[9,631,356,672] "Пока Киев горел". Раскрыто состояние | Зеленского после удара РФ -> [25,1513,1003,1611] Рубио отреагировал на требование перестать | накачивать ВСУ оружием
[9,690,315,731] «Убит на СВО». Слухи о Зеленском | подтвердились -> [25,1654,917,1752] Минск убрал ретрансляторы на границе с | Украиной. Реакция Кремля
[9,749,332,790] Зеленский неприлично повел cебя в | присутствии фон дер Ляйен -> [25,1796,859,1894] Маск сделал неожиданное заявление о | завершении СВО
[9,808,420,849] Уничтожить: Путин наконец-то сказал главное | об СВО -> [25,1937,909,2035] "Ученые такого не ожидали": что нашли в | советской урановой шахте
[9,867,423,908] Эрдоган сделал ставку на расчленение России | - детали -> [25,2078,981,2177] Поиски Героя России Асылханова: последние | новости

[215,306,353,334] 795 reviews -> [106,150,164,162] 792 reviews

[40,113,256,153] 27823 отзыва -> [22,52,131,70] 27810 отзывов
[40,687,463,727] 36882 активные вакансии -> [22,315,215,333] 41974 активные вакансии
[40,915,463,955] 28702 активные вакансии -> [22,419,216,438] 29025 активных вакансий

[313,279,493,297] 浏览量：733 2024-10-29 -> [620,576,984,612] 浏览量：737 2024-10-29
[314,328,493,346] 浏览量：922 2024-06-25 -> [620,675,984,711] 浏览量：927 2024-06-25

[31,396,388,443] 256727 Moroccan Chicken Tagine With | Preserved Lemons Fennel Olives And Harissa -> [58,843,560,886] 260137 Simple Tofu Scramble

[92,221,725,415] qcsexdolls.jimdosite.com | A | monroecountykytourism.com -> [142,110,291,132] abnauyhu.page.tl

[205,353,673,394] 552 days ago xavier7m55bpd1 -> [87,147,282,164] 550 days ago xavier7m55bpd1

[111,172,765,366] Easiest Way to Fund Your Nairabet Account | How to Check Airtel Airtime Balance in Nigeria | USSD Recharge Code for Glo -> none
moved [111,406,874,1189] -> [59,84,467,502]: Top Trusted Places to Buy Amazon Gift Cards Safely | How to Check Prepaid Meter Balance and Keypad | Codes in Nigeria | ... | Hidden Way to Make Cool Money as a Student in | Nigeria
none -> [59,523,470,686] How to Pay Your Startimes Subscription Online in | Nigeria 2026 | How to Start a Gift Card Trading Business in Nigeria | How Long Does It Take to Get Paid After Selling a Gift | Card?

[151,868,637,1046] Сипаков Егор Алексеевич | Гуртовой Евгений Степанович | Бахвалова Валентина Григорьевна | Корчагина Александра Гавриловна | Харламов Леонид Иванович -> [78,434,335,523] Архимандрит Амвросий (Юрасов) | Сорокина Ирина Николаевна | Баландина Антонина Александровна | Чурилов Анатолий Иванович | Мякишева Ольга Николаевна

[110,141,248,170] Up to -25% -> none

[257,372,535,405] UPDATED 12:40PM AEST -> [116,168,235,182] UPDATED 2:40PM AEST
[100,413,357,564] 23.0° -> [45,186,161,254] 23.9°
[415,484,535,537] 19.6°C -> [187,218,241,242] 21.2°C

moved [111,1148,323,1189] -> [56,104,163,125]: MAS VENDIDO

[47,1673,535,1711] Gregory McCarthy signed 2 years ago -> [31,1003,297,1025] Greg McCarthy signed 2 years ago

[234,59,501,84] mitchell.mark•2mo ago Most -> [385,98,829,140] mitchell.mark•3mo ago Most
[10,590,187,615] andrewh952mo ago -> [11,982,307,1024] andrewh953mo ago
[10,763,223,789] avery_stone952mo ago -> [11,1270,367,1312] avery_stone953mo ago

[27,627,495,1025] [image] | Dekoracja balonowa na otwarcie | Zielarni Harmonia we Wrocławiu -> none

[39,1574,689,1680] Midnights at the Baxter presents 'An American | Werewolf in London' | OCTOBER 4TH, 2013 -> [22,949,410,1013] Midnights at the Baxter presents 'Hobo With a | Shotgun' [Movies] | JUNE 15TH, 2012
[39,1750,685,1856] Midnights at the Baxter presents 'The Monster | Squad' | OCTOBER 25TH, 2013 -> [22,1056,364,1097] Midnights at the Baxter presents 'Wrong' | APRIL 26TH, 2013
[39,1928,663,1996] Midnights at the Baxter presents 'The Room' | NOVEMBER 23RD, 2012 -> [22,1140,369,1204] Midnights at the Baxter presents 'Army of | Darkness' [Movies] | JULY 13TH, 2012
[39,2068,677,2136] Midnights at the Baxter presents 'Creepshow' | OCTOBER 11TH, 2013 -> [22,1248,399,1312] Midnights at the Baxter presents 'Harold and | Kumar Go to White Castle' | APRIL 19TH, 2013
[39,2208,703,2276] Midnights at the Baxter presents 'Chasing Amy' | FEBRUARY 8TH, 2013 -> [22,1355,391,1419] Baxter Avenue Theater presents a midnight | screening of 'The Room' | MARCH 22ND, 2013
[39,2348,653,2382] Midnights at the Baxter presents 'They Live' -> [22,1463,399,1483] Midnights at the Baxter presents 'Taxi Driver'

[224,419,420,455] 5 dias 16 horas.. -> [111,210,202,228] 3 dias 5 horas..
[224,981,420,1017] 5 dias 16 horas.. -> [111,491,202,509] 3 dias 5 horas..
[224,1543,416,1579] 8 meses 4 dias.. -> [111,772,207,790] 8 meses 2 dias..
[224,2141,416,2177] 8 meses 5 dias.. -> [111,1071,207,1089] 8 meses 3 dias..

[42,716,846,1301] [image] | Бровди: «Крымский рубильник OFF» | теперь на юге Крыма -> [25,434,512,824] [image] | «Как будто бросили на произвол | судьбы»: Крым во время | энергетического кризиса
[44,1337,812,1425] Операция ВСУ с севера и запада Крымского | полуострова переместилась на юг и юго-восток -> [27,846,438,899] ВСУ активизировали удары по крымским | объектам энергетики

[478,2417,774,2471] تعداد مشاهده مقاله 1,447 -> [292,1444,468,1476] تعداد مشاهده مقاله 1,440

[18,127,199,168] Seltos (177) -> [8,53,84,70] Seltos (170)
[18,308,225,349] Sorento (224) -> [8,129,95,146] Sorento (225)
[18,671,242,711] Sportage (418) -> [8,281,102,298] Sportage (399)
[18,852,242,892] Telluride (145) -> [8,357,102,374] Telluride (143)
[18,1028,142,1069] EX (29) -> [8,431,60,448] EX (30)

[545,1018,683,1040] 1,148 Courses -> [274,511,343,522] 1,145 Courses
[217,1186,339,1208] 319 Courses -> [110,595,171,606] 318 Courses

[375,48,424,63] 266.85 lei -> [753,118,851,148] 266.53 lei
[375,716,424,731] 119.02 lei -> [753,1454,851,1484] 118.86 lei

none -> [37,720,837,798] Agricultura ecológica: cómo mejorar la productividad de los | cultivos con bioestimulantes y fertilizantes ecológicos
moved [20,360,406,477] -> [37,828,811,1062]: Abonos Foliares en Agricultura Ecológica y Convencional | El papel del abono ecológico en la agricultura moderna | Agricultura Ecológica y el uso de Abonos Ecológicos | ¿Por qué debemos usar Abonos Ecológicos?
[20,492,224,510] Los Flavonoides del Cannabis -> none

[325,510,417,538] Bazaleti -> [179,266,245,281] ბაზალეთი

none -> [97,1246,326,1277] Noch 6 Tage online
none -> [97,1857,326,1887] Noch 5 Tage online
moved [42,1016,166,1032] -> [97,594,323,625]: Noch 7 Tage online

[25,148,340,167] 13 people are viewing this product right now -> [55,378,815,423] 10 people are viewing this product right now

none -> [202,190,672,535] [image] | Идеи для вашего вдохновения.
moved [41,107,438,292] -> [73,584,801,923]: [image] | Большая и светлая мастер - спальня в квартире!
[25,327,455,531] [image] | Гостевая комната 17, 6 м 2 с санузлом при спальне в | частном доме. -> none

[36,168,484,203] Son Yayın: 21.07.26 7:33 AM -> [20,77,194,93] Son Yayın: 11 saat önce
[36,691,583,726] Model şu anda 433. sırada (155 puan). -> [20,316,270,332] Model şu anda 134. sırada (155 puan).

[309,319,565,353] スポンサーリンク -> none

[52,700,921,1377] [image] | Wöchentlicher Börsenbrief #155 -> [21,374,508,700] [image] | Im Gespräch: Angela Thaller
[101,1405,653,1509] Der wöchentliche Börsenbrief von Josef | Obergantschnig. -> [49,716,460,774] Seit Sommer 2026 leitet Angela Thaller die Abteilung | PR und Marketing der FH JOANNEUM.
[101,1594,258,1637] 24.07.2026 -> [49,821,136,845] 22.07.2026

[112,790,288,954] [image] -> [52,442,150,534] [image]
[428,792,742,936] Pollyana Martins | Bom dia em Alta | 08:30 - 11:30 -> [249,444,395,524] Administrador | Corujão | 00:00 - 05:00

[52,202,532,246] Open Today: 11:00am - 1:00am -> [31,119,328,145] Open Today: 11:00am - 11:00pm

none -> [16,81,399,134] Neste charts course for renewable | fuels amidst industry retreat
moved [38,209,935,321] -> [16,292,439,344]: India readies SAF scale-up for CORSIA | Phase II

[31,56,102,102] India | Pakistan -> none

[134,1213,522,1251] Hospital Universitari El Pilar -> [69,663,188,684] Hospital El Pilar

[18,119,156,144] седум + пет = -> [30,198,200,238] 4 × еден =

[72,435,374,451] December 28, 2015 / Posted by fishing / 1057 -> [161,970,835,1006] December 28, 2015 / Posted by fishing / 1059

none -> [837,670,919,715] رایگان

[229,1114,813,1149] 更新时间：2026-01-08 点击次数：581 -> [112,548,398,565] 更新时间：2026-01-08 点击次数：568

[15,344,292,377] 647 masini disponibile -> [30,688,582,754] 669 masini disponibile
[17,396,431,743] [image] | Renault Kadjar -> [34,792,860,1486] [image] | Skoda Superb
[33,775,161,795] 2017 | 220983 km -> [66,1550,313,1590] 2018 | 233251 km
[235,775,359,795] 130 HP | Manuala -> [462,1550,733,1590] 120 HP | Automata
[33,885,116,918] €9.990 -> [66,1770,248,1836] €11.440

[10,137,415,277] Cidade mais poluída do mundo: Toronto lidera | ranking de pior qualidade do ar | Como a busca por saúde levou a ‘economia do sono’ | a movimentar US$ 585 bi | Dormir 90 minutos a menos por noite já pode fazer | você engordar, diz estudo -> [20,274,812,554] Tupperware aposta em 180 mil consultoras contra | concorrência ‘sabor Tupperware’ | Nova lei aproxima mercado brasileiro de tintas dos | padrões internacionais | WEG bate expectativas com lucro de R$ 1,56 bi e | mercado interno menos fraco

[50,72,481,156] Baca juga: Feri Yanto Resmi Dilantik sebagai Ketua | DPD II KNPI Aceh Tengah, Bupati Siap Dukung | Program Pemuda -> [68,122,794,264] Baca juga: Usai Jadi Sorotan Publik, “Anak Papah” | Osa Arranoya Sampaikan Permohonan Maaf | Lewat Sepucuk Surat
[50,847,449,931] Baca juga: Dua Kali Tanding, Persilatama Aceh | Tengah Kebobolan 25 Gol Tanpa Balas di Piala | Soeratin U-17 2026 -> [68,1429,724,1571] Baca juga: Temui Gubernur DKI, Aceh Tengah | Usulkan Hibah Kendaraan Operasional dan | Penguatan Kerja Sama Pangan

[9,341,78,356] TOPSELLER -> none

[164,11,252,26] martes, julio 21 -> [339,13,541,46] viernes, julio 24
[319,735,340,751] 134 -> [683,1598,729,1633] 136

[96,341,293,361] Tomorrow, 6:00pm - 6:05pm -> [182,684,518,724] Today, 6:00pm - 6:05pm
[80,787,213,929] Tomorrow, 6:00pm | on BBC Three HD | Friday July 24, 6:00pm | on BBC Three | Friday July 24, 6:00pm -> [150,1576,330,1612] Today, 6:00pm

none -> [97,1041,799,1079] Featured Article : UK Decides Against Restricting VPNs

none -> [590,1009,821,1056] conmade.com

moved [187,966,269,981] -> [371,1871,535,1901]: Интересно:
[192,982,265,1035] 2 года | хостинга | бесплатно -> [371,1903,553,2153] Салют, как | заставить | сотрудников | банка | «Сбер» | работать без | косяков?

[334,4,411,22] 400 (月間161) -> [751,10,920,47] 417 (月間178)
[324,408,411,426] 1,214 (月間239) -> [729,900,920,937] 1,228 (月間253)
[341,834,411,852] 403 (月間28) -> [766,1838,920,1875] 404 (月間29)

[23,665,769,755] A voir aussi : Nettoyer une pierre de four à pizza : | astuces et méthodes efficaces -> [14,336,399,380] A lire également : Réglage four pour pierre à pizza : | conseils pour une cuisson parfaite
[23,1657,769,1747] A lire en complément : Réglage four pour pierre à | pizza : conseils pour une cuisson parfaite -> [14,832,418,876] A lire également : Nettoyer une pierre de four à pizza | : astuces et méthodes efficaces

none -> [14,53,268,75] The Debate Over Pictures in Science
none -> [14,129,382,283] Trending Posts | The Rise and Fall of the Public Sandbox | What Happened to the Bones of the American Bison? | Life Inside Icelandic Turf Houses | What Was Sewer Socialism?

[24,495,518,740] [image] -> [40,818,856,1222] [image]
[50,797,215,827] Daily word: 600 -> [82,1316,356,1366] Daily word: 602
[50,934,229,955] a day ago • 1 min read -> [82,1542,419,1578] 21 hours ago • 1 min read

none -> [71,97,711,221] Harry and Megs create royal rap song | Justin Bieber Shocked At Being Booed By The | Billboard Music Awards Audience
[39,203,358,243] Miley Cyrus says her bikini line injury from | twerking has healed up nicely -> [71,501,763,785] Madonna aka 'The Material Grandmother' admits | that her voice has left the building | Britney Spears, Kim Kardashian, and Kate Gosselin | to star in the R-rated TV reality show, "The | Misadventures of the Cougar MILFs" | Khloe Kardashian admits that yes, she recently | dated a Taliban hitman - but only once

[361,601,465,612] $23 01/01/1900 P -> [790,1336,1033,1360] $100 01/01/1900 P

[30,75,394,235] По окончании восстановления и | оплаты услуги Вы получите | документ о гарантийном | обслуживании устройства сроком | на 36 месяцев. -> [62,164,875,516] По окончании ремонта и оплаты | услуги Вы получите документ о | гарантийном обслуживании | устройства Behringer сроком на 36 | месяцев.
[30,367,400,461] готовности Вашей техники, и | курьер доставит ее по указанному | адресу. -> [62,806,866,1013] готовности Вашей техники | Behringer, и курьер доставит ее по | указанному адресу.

__Exercise__. Word for word, restate the lines above from the line containing "[80,787,213,929] Tomorrow, 6:00pm" through the line containing "[23,665,769,755] A voir", with both included and nothing else.

__Answer to the exercise__.
[80,787,213,929] Tomorrow, 6:00pm | on BBC Three HD | Friday July 24, 6:00pm | on BBC Three | Friday July 24, 6:00pm -> [150,1576,330,1612] Today, 6:00pm

none -> [97,1041,799,1079] Featured Article : UK Decides Against Restricting VPNs

none -> [590,1009,821,1056] conmade.com

moved [187,966,269,981] -> [371,1871,535,1901]: Интересно:
[192,982,265,1035] 2 года | хостинга | бесплатно -> [371,1903,553,2153] Салют, как | заставить | сотрудников | банка | «Сбер» | работать без | косяков?

[334,4,411,22] 400 (月間161) -> [751,10,920,47] 417 (月間178)
[324,408,411,426] 1,214 (月間239) -> [729,900,920,937] 1,228 (月間253)
[341,834,411,852] 403 (月間28) -> [766,1838,920,1875] 404 (月間29)

[23,665,769,755] A voir aussi : Nettoyer une pierre de four à pizza : | astuces et méthodes efficaces -> [14,336,399,380] A lire également : Réglage four pour pierre à pizza : | conseils pour une cuisson parfaite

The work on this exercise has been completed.